§ **Exercise description**
In your copy of the data, include no pictures and alter nothing else.

Before-and-after page screenshots
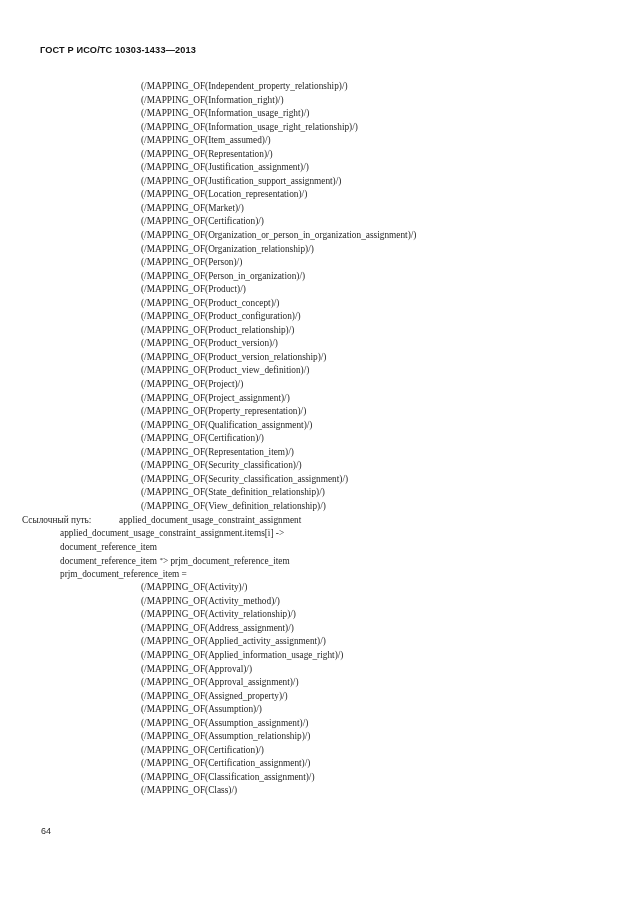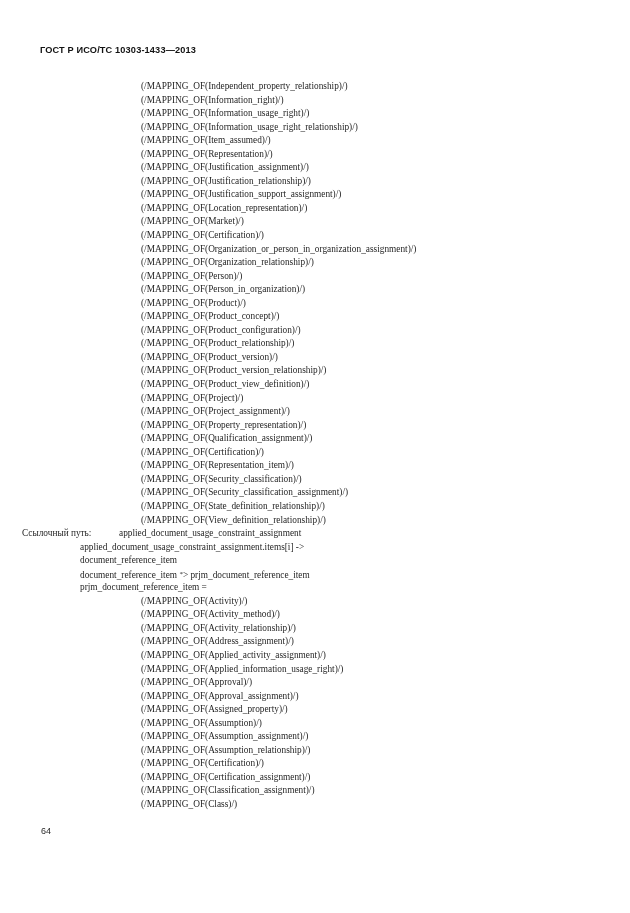--- a/index.html
+++ b/index.html
@@ -37,21 +37,21 @@
     line-height: 13.55px;
     height: 13.55px;
     white-space: pre;
     color: #1f1f1f;
     font-family: Liberation Serif, serif;
   }
   .line.mapping {
     padding-left: 141px;
   }
   .line.path-value {
-    padding-left: 80px;
+    padding-left: 60px;
   }
   .line.variant {
     padding-left: 75px;
   }
   .line.ref-row {
     padding-left: 22px;
     position: relative;
   }
   .ref-label {
     display: inline-block;
@@ -79,21 +79,20 @@
   <div class="body-block">
 
     <div id="mapping-block-1">
         <div class="line mapping">(/MAPPING_OF(Independent_property_relationship)/)</div>
         <div class="line mapping">(/MAPPING_OF(Information_right)/)</div>
         <div class="line mapping">(/MAPPING_OF(Information_usage_right)/)</div>
         <div class="line mapping">(/MAPPING_OF(Information_usage_right_relationship)/)</div>
         <div class="line mapping">(/MAPPING_OF(Item_assumed)/)</div>
         <div class="line mapping">(/MAPPING_OF(Representation)/)</div>
         <div class="line mapping">(/MAPPING_OF(Justification_assignment)/)</div>
-        <div class="line mapping">(/MAPPING_OF(Justification_relationship)/)</div>
         <div class="line mapping">(/MAPPING_OF(Justification_support_assignment)/)</div>
         <div class="line mapping">(/MAPPING_OF(Location_representation)/)</div>
         <div class="line mapping">(/MAPPING_OF(Market)/)</div>
         <div class="line mapping">(/MAPPING_OF(Certification)/)</div>
         <div class="line mapping">(/MAPPING_OF(Organization_or_person_in_organization_assignment)/)</div>
         <div class="line mapping">(/MAPPING_OF(Organization_relationship)/)</div>
         <div class="line mapping">(/MAPPING_OF(Person)/)</div>
         <div class="line mapping">(/MAPPING_OF(Person_in_organization)/)</div>
         <div class="line mapping">(/MAPPING_OF(Product)/)</div>
         <div class="line mapping">(/MAPPING_OF(Product_concept)/)</div>

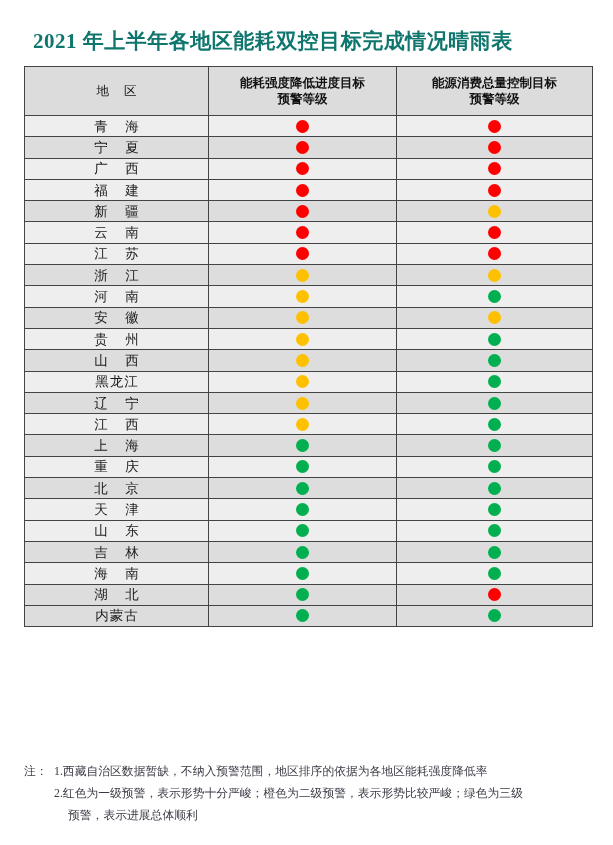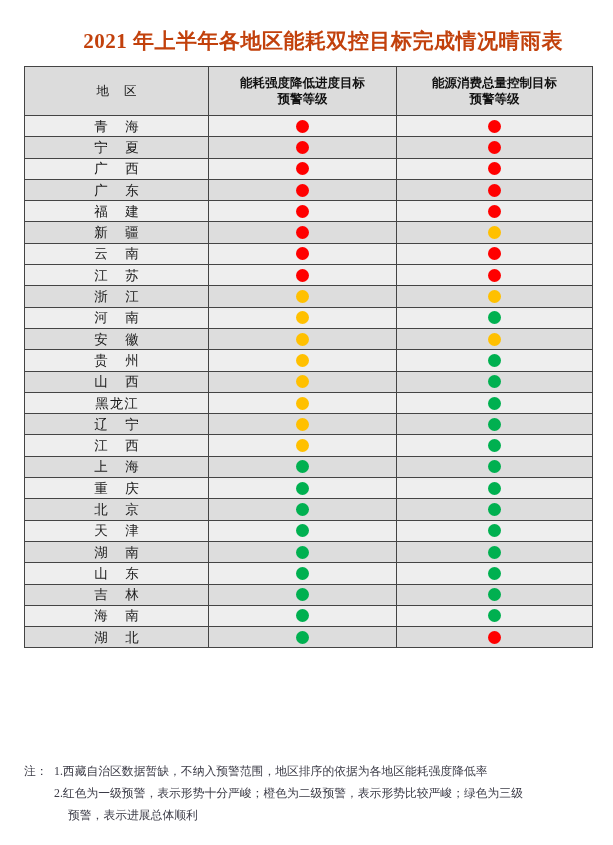--- a/index.html
+++ b/index.html
@@ -14,26 +14,26 @@
     color: #1a1a1a;
     overflow: hidden;
   }
   .page {
     position: relative;
     width: 613px;
     height: 845px;
     box-sizing: border-box;
   }
   .title {
-    text-align: center;
+    text-align: left;
     font-family: "Liberation Serif", "DejaVu Serif", serif;
     font-weight: bold;
     font-size: 21px;
     letter-spacing: 0.5px;
-    color: #c2410c;
+    color: #0f766e;
     margin: 0;
     padding-top: 26px;
     padding-bottom: 0;
     line-height: 30px;
     padding-left: 33px;
   }
   .table-wrap {
     position: absolute;
     left: 24px;
     top: 66px;
@@ -165,25 +165,20 @@
           <tr class="even">
             <td class="region">宁  夏</td>
             <td class="dotcell"><span class="dot" style="background: rgb(255, 0, 0);"></span></td>
             <td class="dotcell"><span class="dot" style="background: rgb(255, 0, 0);"></span></td>
           </tr>
           <tr class="odd">
             <td class="region">广  西</td>
             <td class="dotcell"><span class="dot" style="background: rgb(255, 0, 0);"></span></td>
             <td class="dotcell"><span class="dot" style="background: rgb(255, 0, 0);"></span></td>
           </tr>
-          <tr class="even">
-            <td class="region">广  东</td>
-            <td class="dotcell"><span class="dot" style="background: rgb(255, 0, 0);"></span></td>
-            <td class="dotcell"><span class="dot" style="background: rgb(255, 0, 0);"></span></td>
-          </tr>
           <tr class="odd">
             <td class="region">福  建</td>
             <td class="dotcell"><span class="dot" style="background: rgb(255, 0, 0);"></span></td>
             <td class="dotcell"><span class="dot" style="background: rgb(255, 0, 0);"></span></td>
           </tr>
           <tr class="even">
             <td class="region">新  疆</td>
             <td class="dotcell"><span class="dot" style="background: rgb(255, 0, 0);"></span></td>
             <td class="dotcell"><span class="dot" style="background: rgb(255, 192, 0);"></span></td>
           </tr>
@@ -250,44 +245,44 @@
           <tr class="even">
             <td class="region">北  京</td>
             <td class="dotcell"><span class="dot" style="background: rgb(0, 176, 80);"></span></td>
             <td class="dotcell"><span class="dot" style="background: rgb(0, 176, 80);"></span></td>
           </tr>
           <tr class="odd">
             <td class="region">天  津</td>
             <td class="dotcell"><span class="dot" style="background: rgb(0, 176, 80);"></span></td>
             <td class="dotcell"><span class="dot" style="background: rgb(0, 176, 80);"></span></td>
           </tr>
-          <tr class="even">
-            <td class="region">湖  南</td>
-            <td class="dotcell"><span class="dot" style="background: rgb(0, 176, 80);"></span></td>
-            <td class="dotcell"><span class="dot" style="background: rgb(0, 176, 80);"></span></td>
-          </tr>
           <tr class="odd">
             <td class="region">山  东</td>
             <td class="dotcell"><span class="dot" style="background: rgb(0, 176, 80);"></span></td>
             <td class="dotcell"><span class="dot" style="background: rgb(0, 176, 80);"></span></td>
           </tr>
           <tr class="even">
             <td class="region">吉  林</td>
             <td class="dotcell"><span class="dot" style="background: rgb(0, 176, 80);"></span></td>
             <td class="dotcell"><span class="dot" style="background: rgb(0, 176, 80);"></span></td>
           </tr>
           <tr class="odd">
             <td class="region">海  南</td>
             <td class="dotcell"><span class="dot" style="background: rgb(0, 176, 80);"></span></td>
             <td class="dotcell"><span class="dot" style="background: rgb(0, 176, 80);"></span></td>
           </tr>
           <tr class="even">
             <td class="region">湖  北</td>
             <td class="dotcell"><span class="dot" style="background: rgb(0, 176, 80);"></span></td>
             <td class="dotcell"><span class="dot" style="background: rgb(255, 0, 0);"></span></td>
+          </tr>
+          <tr class="even">
+            <td class="region compact">内蒙古</td>
+            <td class="dotcell"><span class="dot" style="background: rgb(0, 176, 80);"></span></td>
+            <td class="dotcell"><span class="dot" style="background: rgb(0, 176, 80);"></span></td>
           </tr>
         </tbody>
     </table>
   </div>
 
   <div class="notes">
     <span class="note-row">
       <span class="note-prefix">注：</span><span class="note-num">1.</span><span>西藏自治区数据暂缺，不纳入预警范围，地区排序的依据为各地区能耗强度降低率</span>
     </span>
     <span class="note-row">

§ **Response**
--- a/index.html
+++ b/index.html
@@ -37,21 +37,21 @@
     line-height: 13.55px;
     height: 13.55px;
     white-space: pre;
     color: #1f1f1f;
     font-family: Liberation Serif, serif;
   }
   .line.mapping {
     padding-left: 141px;
   }
   .line.path-value {
-    padding-left: 80px;
+    padding-left: 60px;
   }
   .line.variant {
     padding-left: 75px;
   }
   .line.ref-row {
     padding-left: 22px;
     position: relative;
   }
   .ref-label {
     display: inline-block;
@@ -79,21 +79,20 @@
   <div class="body-block">
 
     <div id="mapping-block-1">
         <div class="line mapping">(/MAPPING_OF(Independent_property_relationship)/)</div>
         <div class="line mapping">(/MAPPING_OF(Information_right)/)</div>
         <div class="line mapping">(/MAPPING_OF(Information_usage_right)/)</div>
         <div class="line mapping">(/MAPPING_OF(Information_usage_right_relationship)/)</div>
         <div class="line mapping">(/MAPPING_OF(Item_assumed)/)</div>
         <div class="line mapping">(/MAPPING_OF(Representation)/)</div>
         <div class="line mapping">(/MAPPING_OF(Justification_assignment)/)</div>
-        <div class="line mapping">(/MAPPING_OF(Justification_relationship)/)</div>
         <div class="line mapping">(/MAPPING_OF(Justification_support_assignment)/)</div>
         <div class="line mapping">(/MAPPING_OF(Location_representation)/)</div>
         <div class="line mapping">(/MAPPING_OF(Market)/)</div>
         <div class="line mapping">(/MAPPING_OF(Certification)/)</div>
         <div class="line mapping">(/MAPPING_OF(Organization_or_person_in_organization_assignment)/)</div>
         <div class="line mapping">(/MAPPING_OF(Organization_relationship)/)</div>
         <div class="line mapping">(/MAPPING_OF(Person)/)</div>
         <div class="line mapping">(/MAPPING_OF(Person_in_organization)/)</div>
         <div class="line mapping">(/MAPPING_OF(Product)/)</div>
         <div class="line mapping">(/MAPPING_OF(Product_concept)/)</div>

--- a/index.html
+++ b/index.html
@@ -14,26 +14,26 @@
     color: #1a1a1a;
     overflow: hidden;
   }
   .page {
     position: relative;
     width: 613px;
     height: 845px;
     box-sizing: border-box;
   }
   .title {
-    text-align: center;
+    text-align: left;
     font-family: "Liberation Serif", "DejaVu Serif", serif;
     font-weight: bold;
     font-size: 21px;
     letter-spacing: 0.5px;
-    color: #c2410c;
+    color: #0f766e;
     margin: 0;
     padding-top: 26px;
     padding-bottom: 0;
     line-height: 30px;
     padding-left: 33px;
   }
   .table-wrap {
     position: absolute;
     left: 24px;
     top: 66px;
@@ -165,25 +165,20 @@
           <tr class="even">
             <td class="region">宁  夏</td>
             <td class="dotcell"><span class="dot" style="background: rgb(255, 0, 0);"></span></td>
             <td class="dotcell"><span class="dot" style="background: rgb(255, 0, 0);"></span></td>
           </tr>
           <tr class="odd">
             <td class="region">广  西</td>
             <td class="dotcell"><span class="dot" style="background: rgb(255, 0, 0);"></span></td>
             <td class="dotcell"><span class="dot" style="background: rgb(255, 0, 0);"></span></td>
           </tr>
-          <tr class="even">
-            <td class="region">广  东</td>
-            <td class="dotcell"><span class="dot" style="background: rgb(255, 0, 0);"></span></td>
-            <td class="dotcell"><span class="dot" style="background: rgb(255, 0, 0);"></span></td>
-          </tr>
           <tr class="odd">
             <td class="region">福  建</td>
             <td class="dotcell"><span class="dot" style="background: rgb(255, 0, 0);"></span></td>
             <td class="dotcell"><span class="dot" style="background: rgb(255, 0, 0);"></span></td>
           </tr>
           <tr class="even">
             <td class="region">新  疆</td>
             <td class="dotcell"><span class="dot" style="background: rgb(255, 0, 0);"></span></td>
             <td class="dotcell"><span class="dot" style="background: rgb(255, 192, 0);"></span></td>
           </tr>
@@ -250,44 +245,44 @@
           <tr class="even">
             <td class="region">北  京</td>
             <td class="dotcell"><span class="dot" style="background: rgb(0, 176, 80);"></span></td>
             <td class="dotcell"><span class="dot" style="background: rgb(0, 176, 80);"></span></td>
           </tr>
           <tr class="odd">
             <td class="region">天  津</td>
             <td class="dotcell"><span class="dot" style="background: rgb(0, 176, 80);"></span></td>
             <td class="dotcell"><span class="dot" style="background: rgb(0, 176, 80);"></span></td>
           </tr>
-          <tr class="even">
-            <td class="region">湖  南</td>
-            <td class="dotcell"><span class="dot" style="background: rgb(0, 176, 80);"></span></td>
-            <td class="dotcell"><span class="dot" style="background: rgb(0, 176, 80);"></span></td>
-          </tr>
           <tr class="odd">
             <td class="region">山  东</td>
             <td class="dotcell"><span class="dot" style="background: rgb(0, 176, 80);"></span></td>
             <td class="dotcell"><span class="dot" style="background: rgb(0, 176, 80);"></span></td>
           </tr>
           <tr class="even">
             <td class="region">吉  林</td>
             <td class="dotcell"><span class="dot" style="background: rgb(0, 176, 80);"></span></td>
             <td class="dotcell"><span class="dot" style="background: rgb(0, 176, 80);"></span></td>
           </tr>
           <tr class="odd">
             <td class="region">海  南</td>
             <td class="dotcell"><span class="dot" style="background: rgb(0, 176, 80);"></span></td>
             <td class="dotcell"><span class="dot" style="background: rgb(0, 176, 80);"></span></td>
           </tr>
           <tr class="even">
             <td class="region">湖  北</td>
             <td class="dotcell"><span class="dot" style="background: rgb(0, 176, 80);"></span></td>
             <td class="dotcell"><span class="dot" style="background: rgb(255, 0, 0);"></span></td>
+          </tr>
+          <tr class="even">
+            <td class="region compact">内蒙古</td>
+            <td class="dotcell"><span class="dot" style="background: rgb(0, 176, 80);"></span></td>
+            <td class="dotcell"><span class="dot" style="background: rgb(0, 176, 80);"></span></td>
           </tr>
         </tbody>
     </table>
   </div>
 
   <div class="notes">
     <span class="note-row">
       <span class="note-prefix">注：</span><span class="note-num">1.</span><span>西藏自治区数据暂缺，不纳入预警范围，地区排序的依据为各地区能耗强度降低率</span>
     </span>
     <span class="note-row">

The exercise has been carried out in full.